- **Task**
Retype each line below precisely and omit all images.

Records from a dataset:
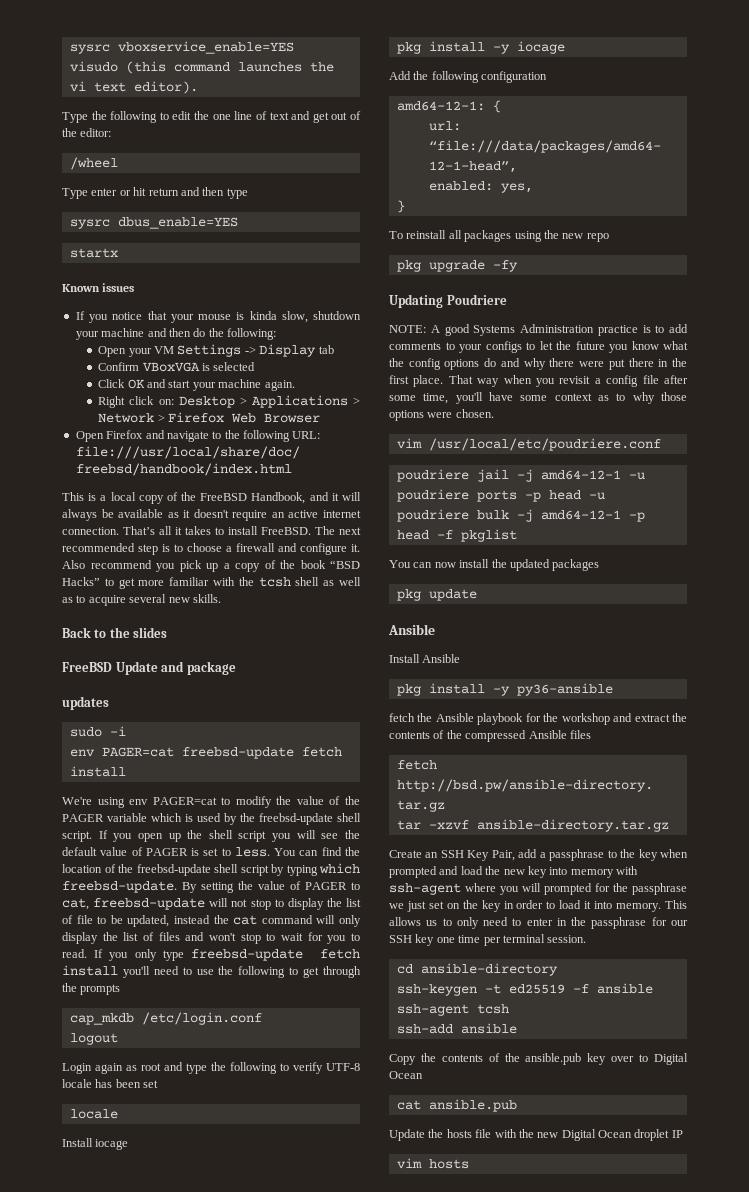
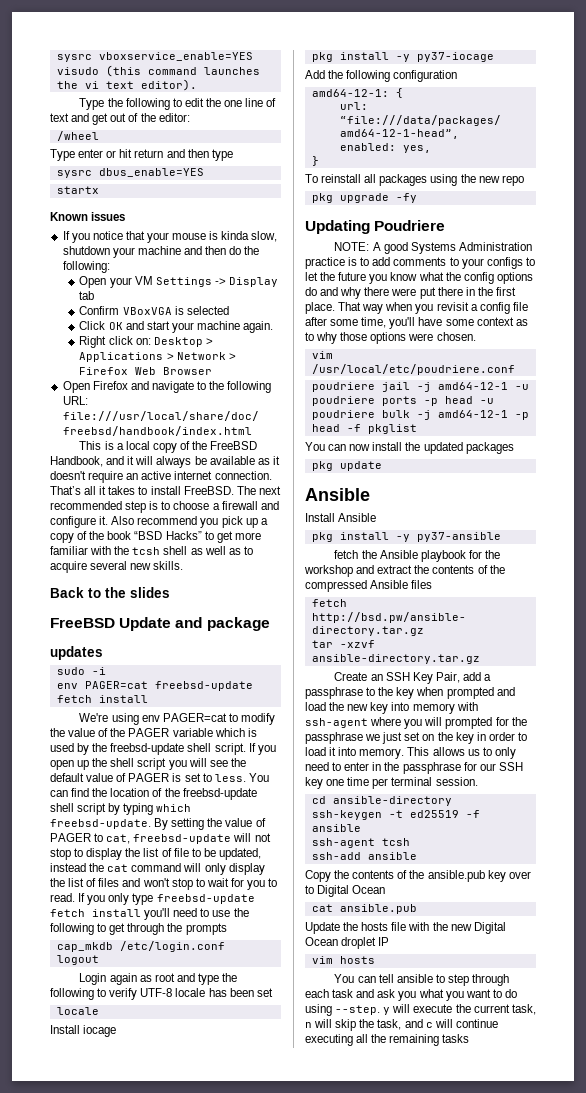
- pkg install -y iocage
+ pkg install -y py37-iocage
- pkg install -y py36-ansible
+ pkg install -y py37-ansible
+ You can tell ansible to step through each task and ask you what you want to do using --step. y will execute the current task, n will skip the task, and c will continue executing all the remaining tasks

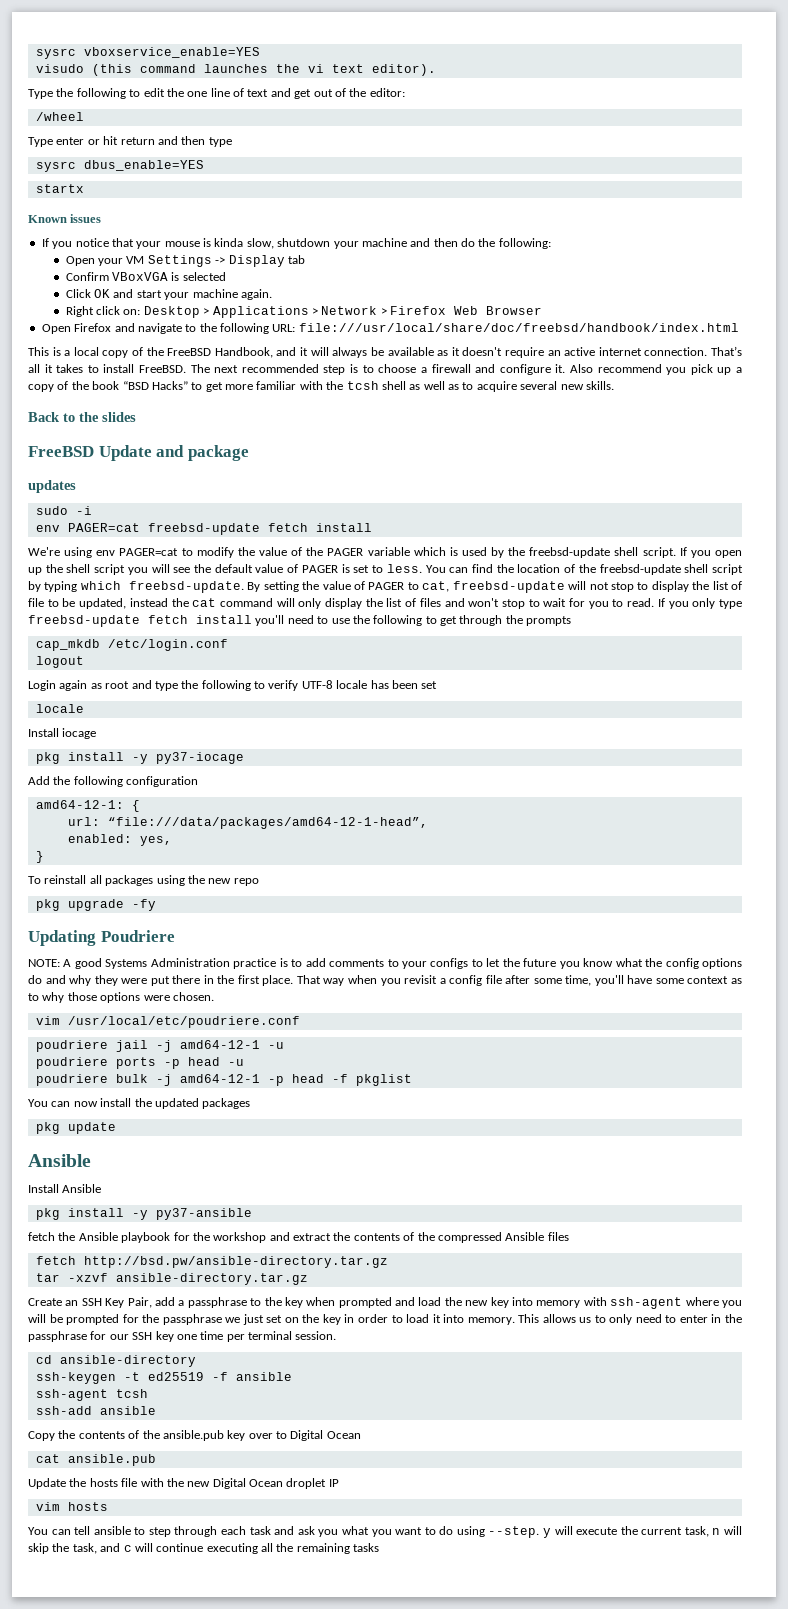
- NOTE: A good Systems Administration practice is to add comments to your configs to let the future you know what the config options do and why there were put there in the first place.
+ NOTE: A good Systems Administration practice is to add comments to your configs to let the future you know what the config options do and why they were put there in the first place.
- Create an SSH Key Pair, add a passphrase to the key when prompted and load the new key into memory with ssh-agent where you will prompted for the passphrase we just set on the key in order to load it into memory.
+ Create an SSH Key Pair, add a passphrase to the key when prompted and load the new key into memory with ssh-agent where you will be prompted for the passphrase we just set on the key in order to load it into memory.

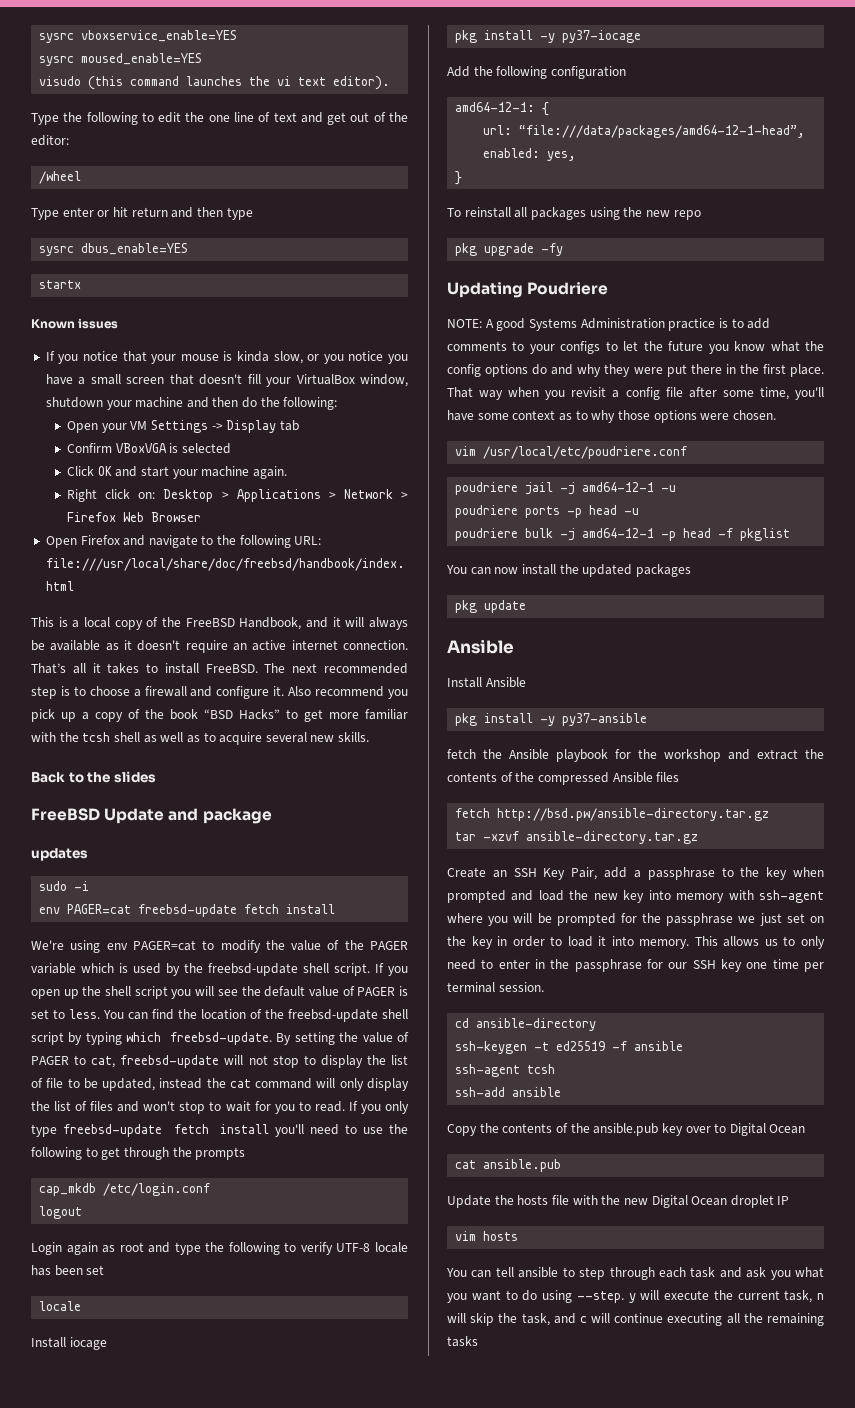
+ sysrc moused_enable=YES
- If you notice that your mouse is kinda slow, shutdown your machine and then do the following:
+ If you notice that your mouse is kinda slow, or you notice you have a small screen that doesn't fill your VirtualBox window, shutdown your machine and then do the following:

- **Finished task**
- pkg install -y iocage
+ pkg install -y py37-iocage
- pkg install -y py36-ansible
+ pkg install -y py37-ansible
+ You can tell ansible to step through each task and ask you what you want to do using --step. y will execute the current task, n will skip the task, and c will continue executing all the remaining tasks

- NOTE: A good Systems Administration practice is to add comments to your configs to let the future you know what the config options do and why there were put there in the first place.
+ NOTE: A good Systems Administration practice is to add comments to your configs to let the future you know what the config options do and why they were put there in the first place.
- Create an SSH Key Pair, add a passphrase to the key when prompted and load the new key into memory with ssh-agent where you will prompted for the passphrase we just set on the key in order to load it into memory.
+ Create an SSH Key Pair, add a passphrase to the key when prompted and load the new key into memory with ssh-agent where you will be prompted for the passphrase we just set on the key in order to load it into memory.

+ sysrc moused_enable=YES
- If you notice that your mouse is kinda slow, shutdown your machine and then do the following:
+ If you notice that your mouse is kinda slow, or you notice you have a small screen that doesn't fill your VirtualBox window, shutdown your machine and then do the following:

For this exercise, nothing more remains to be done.